By Elise Franco
A room full of chirping chicks is no big thing for one Canfield business.
Agland Co-op on Lisbon Street opened its doors Thursday for its Chick Days program that provides resources to locals on how to properly raise poultry.
Shelly Phipps, Agland employee, said customers streamed in throughout the day to retrieve their live baby chickens. She said the store filled orders that totaled about 1,500 baby birds, mostly chickens, but some ducks and turkeys as well.
“The chicks were ordered in February and March, and they arrived today,” she said. “We get [egg] layers and Cornish Rock [hens] that are used for meat after six to eight weeks.”
Phipps said most of the chickens, which arrived in cartons via the U.S. Postal Service, were purchased for 4-H projects or by local farmers.
Hundreds of chicks chirped away in their cartons as customers hand-picked the ones they would take home.
Melinda Siembieda of Leetonia stopped by to pick up six layers for her daughter Brittany’s 4-H project.
“My daughter is 12, and she shows them at the Canfield Fair,” she said. “This is her second year raising chickens, and she loves it.”
Siembieda said the family was used to raising rabbits, so adjusting to the chickens took some time.
“It’s very different, so Brittany had to learn to do all of that,” she said. “But we like having them because we get the fresh eggs.”
Phipps said in recent years, more and more chicks are purchased by nonfarmers who want to raise chickens in their own backyards and get the fresh eggs.
“With concerns about the medications in eggs and meat, a lot of people are raising their own chickens,” she said. “You know exactly what you’re going to get, and it’s easy to do.”
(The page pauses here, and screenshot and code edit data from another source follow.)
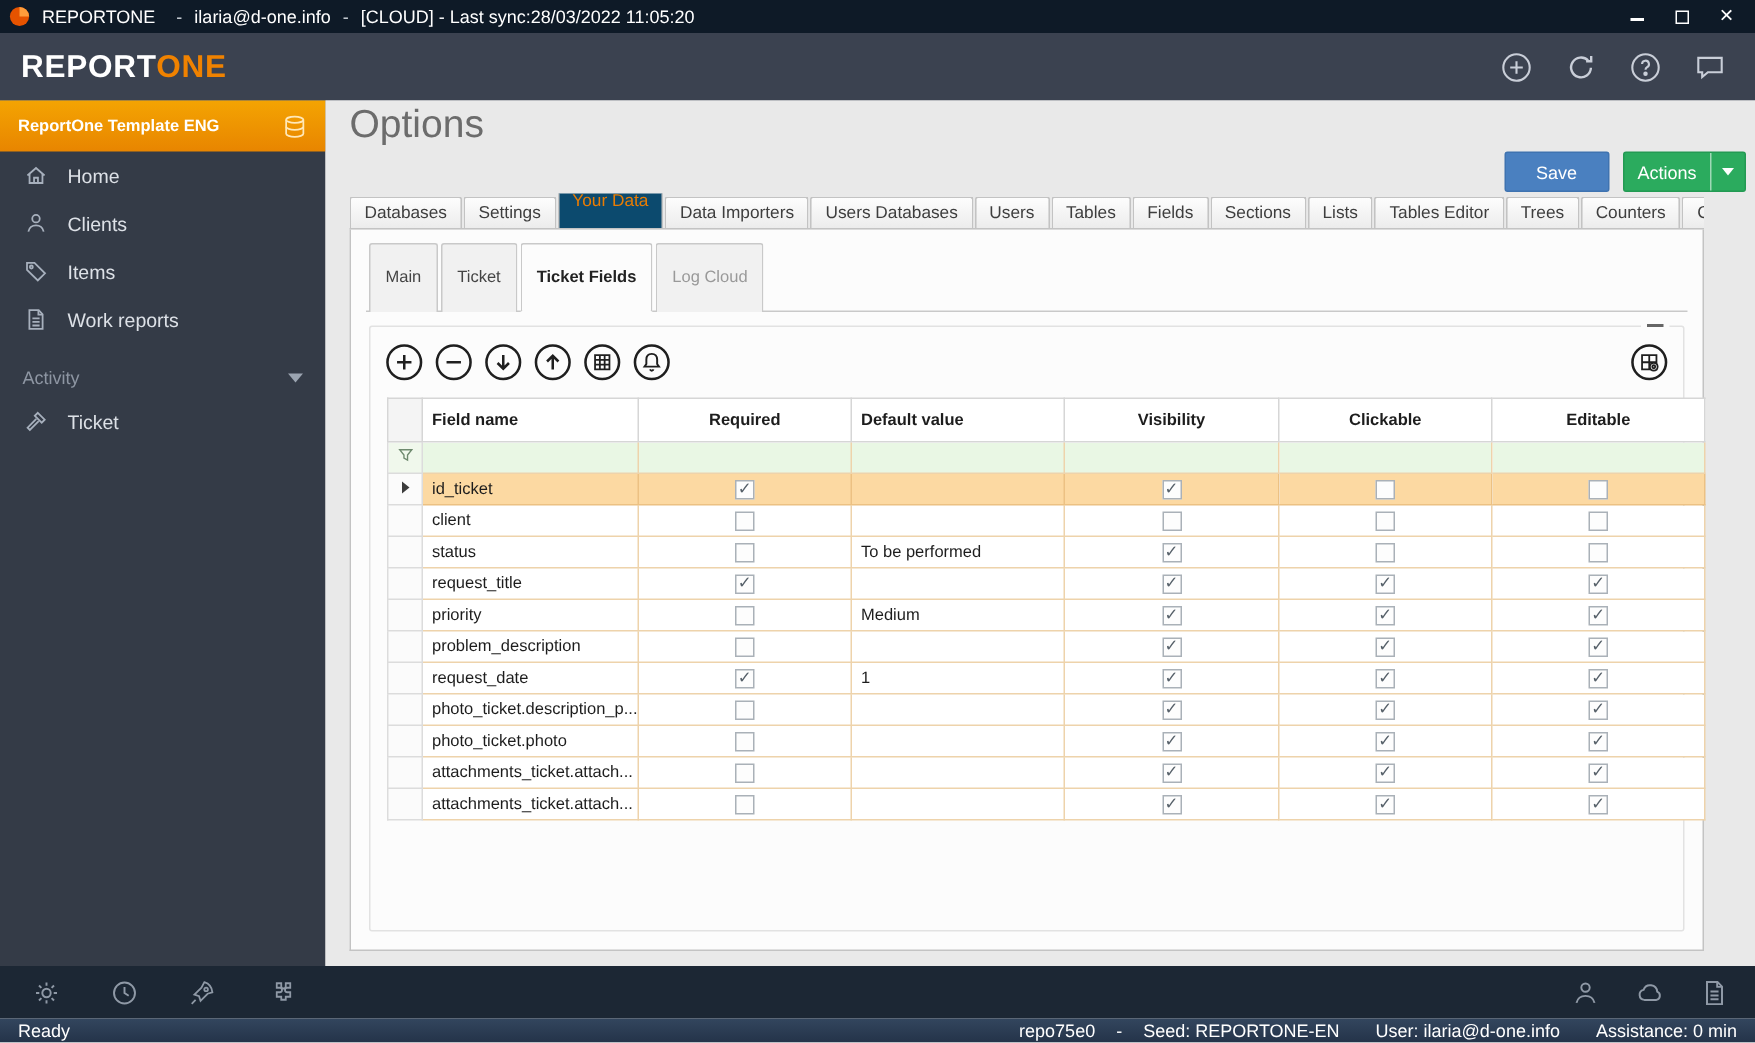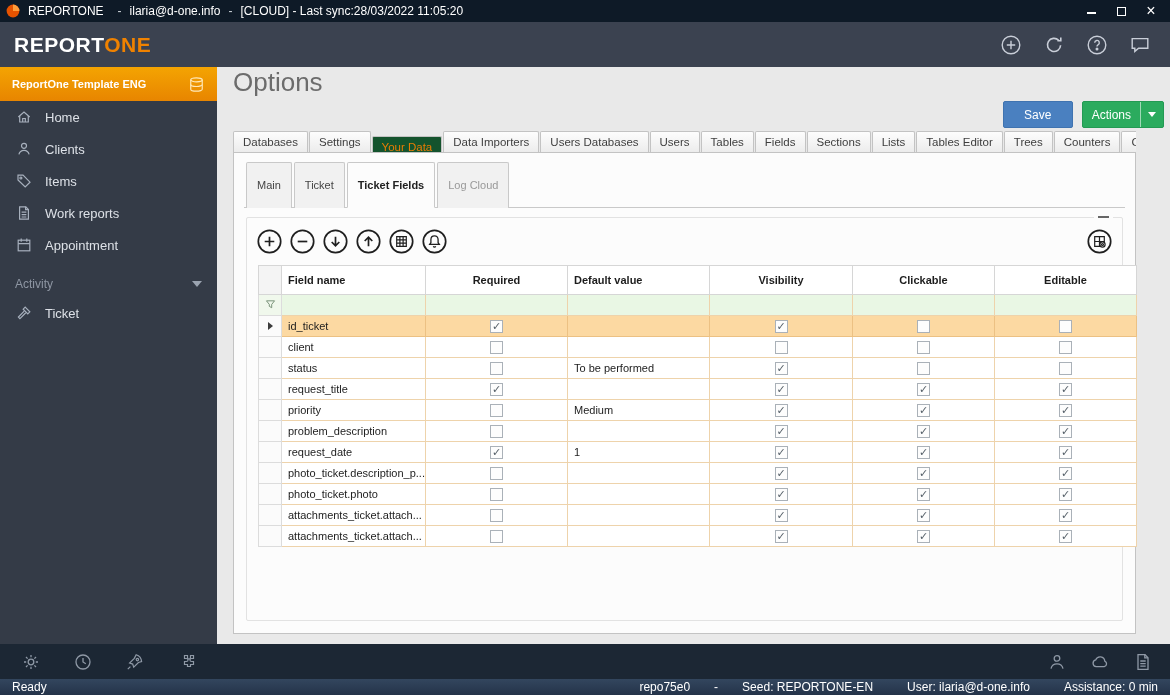"Your Data" .tab.active { background: #14532d -> #0c4a6e; padding-bottom: 0 -> 13px }
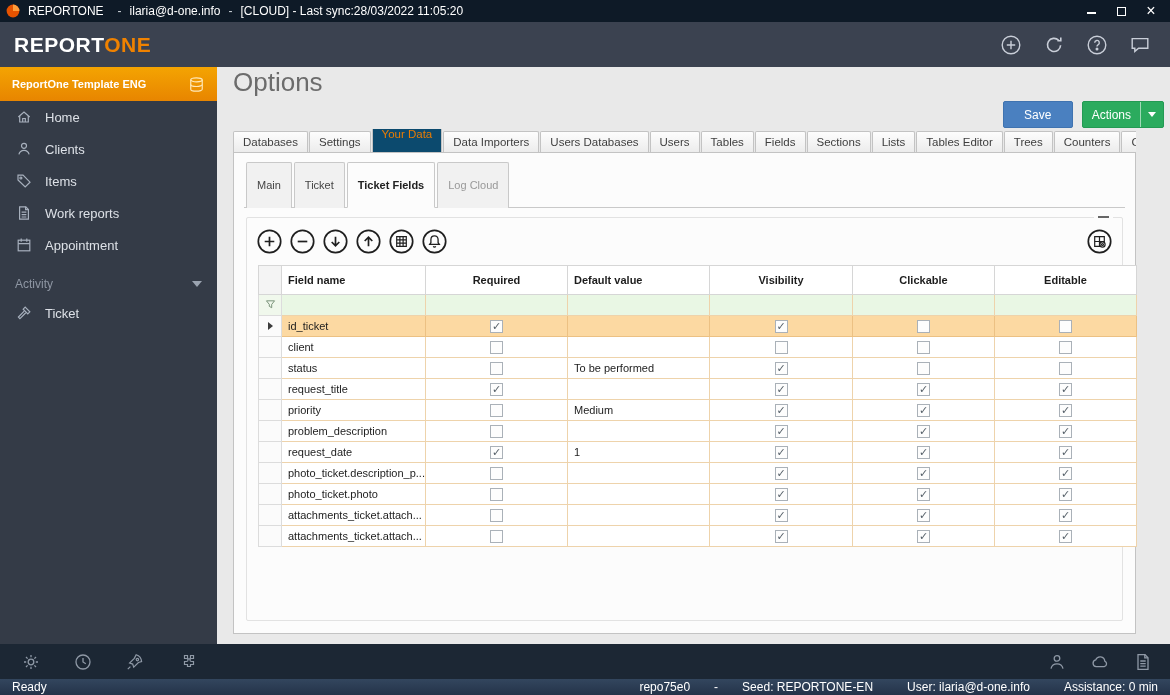"Appointment" div.sb-item { html: <div> <span> <svg> <rect></rect> <path></path> </svg> </span> <span>Appointment</span> </div> -> none }
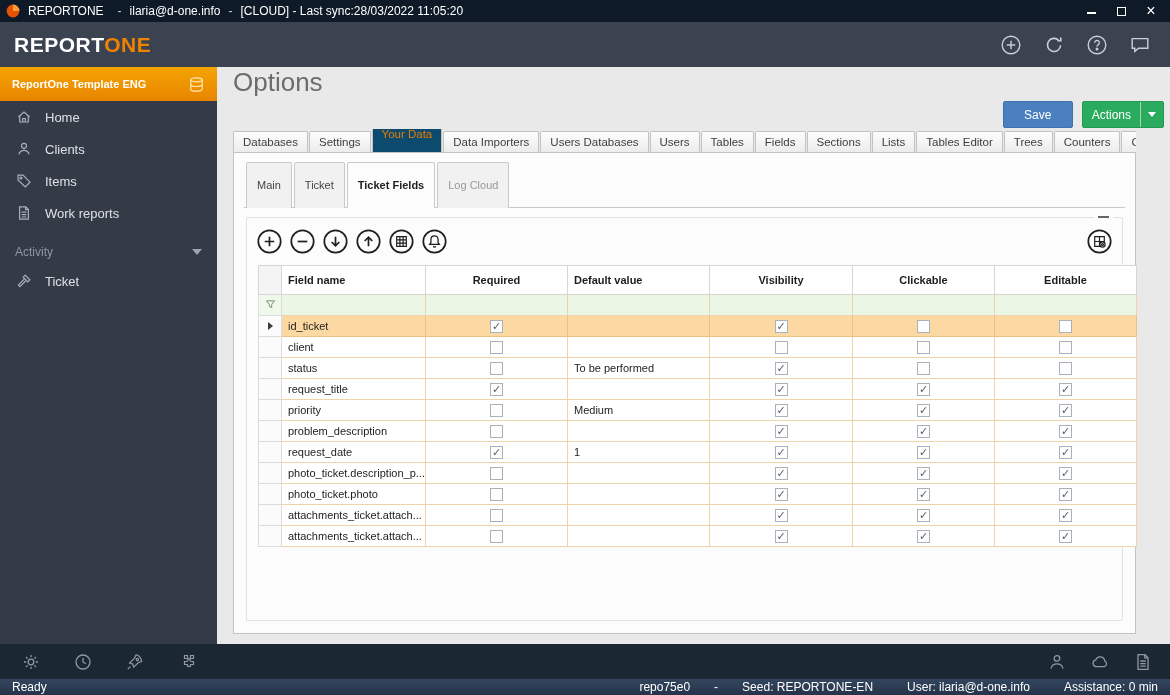"repo75e0" .sb-right { gap: 24px -> 14px }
Phipps said a good number of layers for “backyard enthusiasts” is about six, which will produce about one egg per hen, per day.
“The number of people doing this has gone up, especially in the past three years or so,” she said. “We’ve definitely had an increase in the number of orders.”
Christy Obrine of Berlin Center said her family used to raise chickens on a farm many years ago and recently decided to do it again. Obrine bought three layers to help raise with her elderly father.
“We’ve been raising them in our backyard for about three months,” she said. “My father needed a hobby, and it’s going well.”
Phipps said this year the layers were in such high demand from nonfarmers across Ohio that Agland had a hard time filling its entire order.
She said the chickens come from Ridgeway Hatchery in La Rue, Ohio, and Mount Healthy Hatchery in Cincinnati.